Saved data entries:
* * *

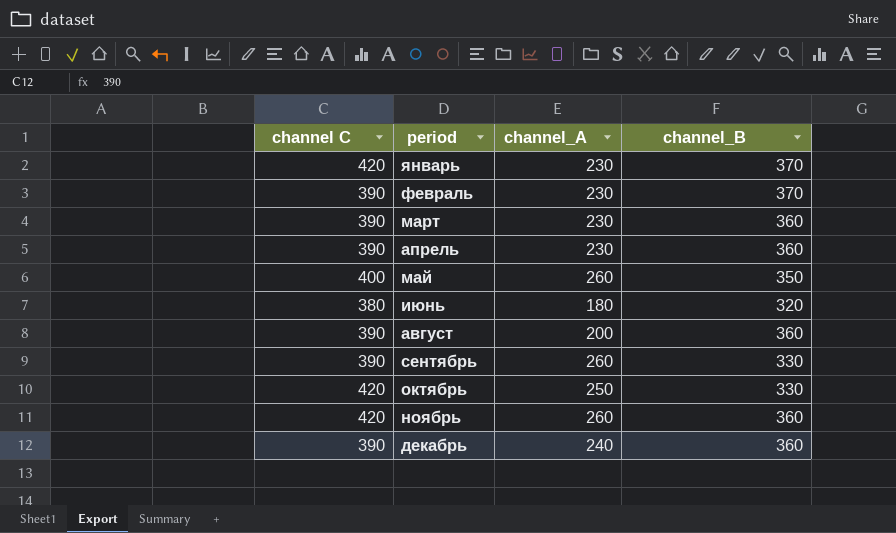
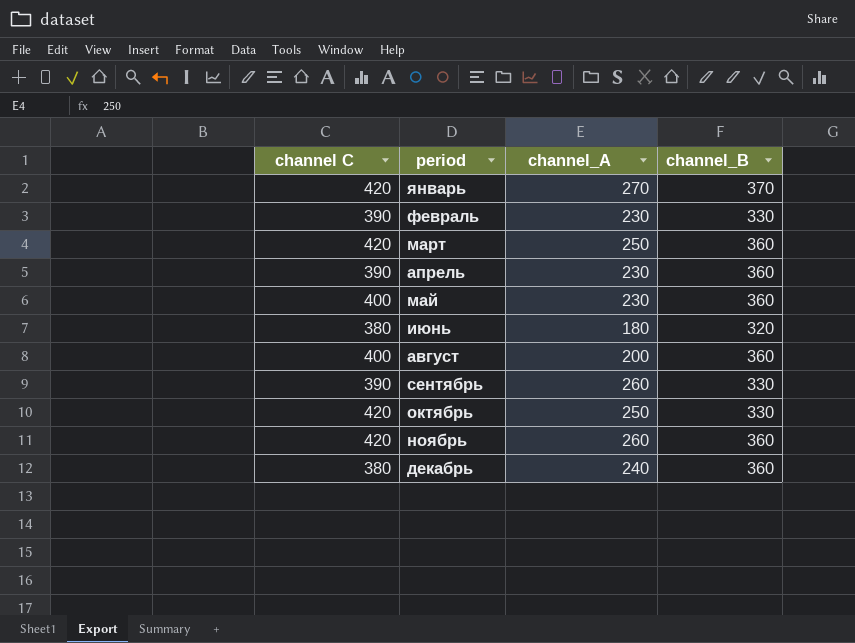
январь | channel_A: 230 -> 270
февраль | channel_B: 370 -> 330
март | channel C: 390 -> 420
март | channel_A: 230 -> 250
май | channel_A: 260 -> 230
май | channel_B: 350 -> 360
август | channel C: 390 -> 400
декабрь | channel C: 390 -> 380

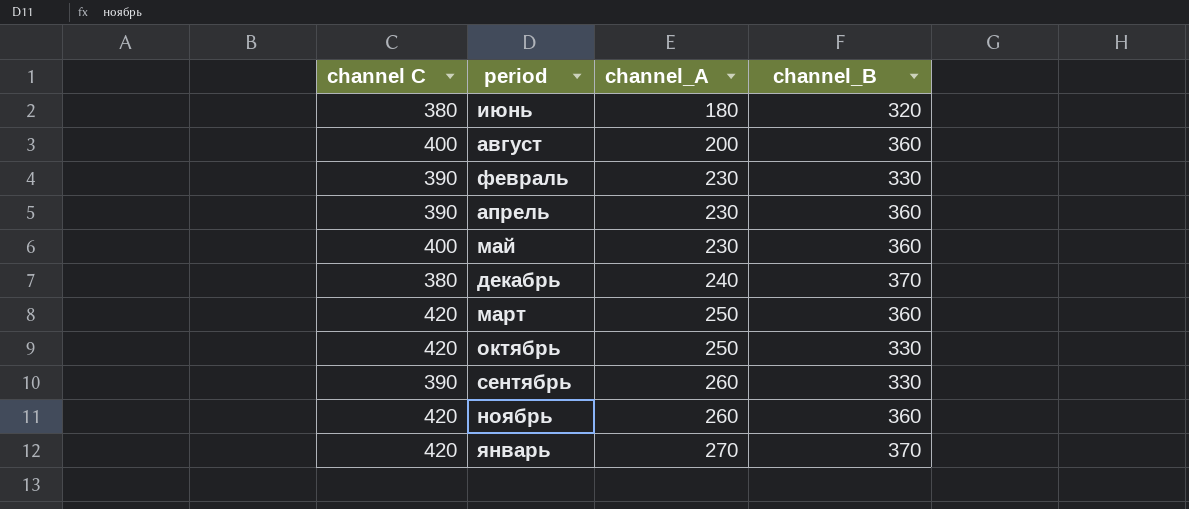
row order: period ascending -> channel_A ascending
декабрь | channel_B: 360 -> 370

* * *

Type the entries again verbatim. Any pictures should be skipped.

Response to this exercise:
январь | channel_A: 230 -> 270
февраль | channel_B: 370 -> 330
март | channel C: 390 -> 420
март | channel_A: 230 -> 250
май | channel_A: 260 -> 230
май | channel_B: 350 -> 360
август | channel C: 390 -> 400
декабрь | channel C: 390 -> 380

row order: period ascending -> channel_A ascending
декабрь | channel_B: 360 -> 370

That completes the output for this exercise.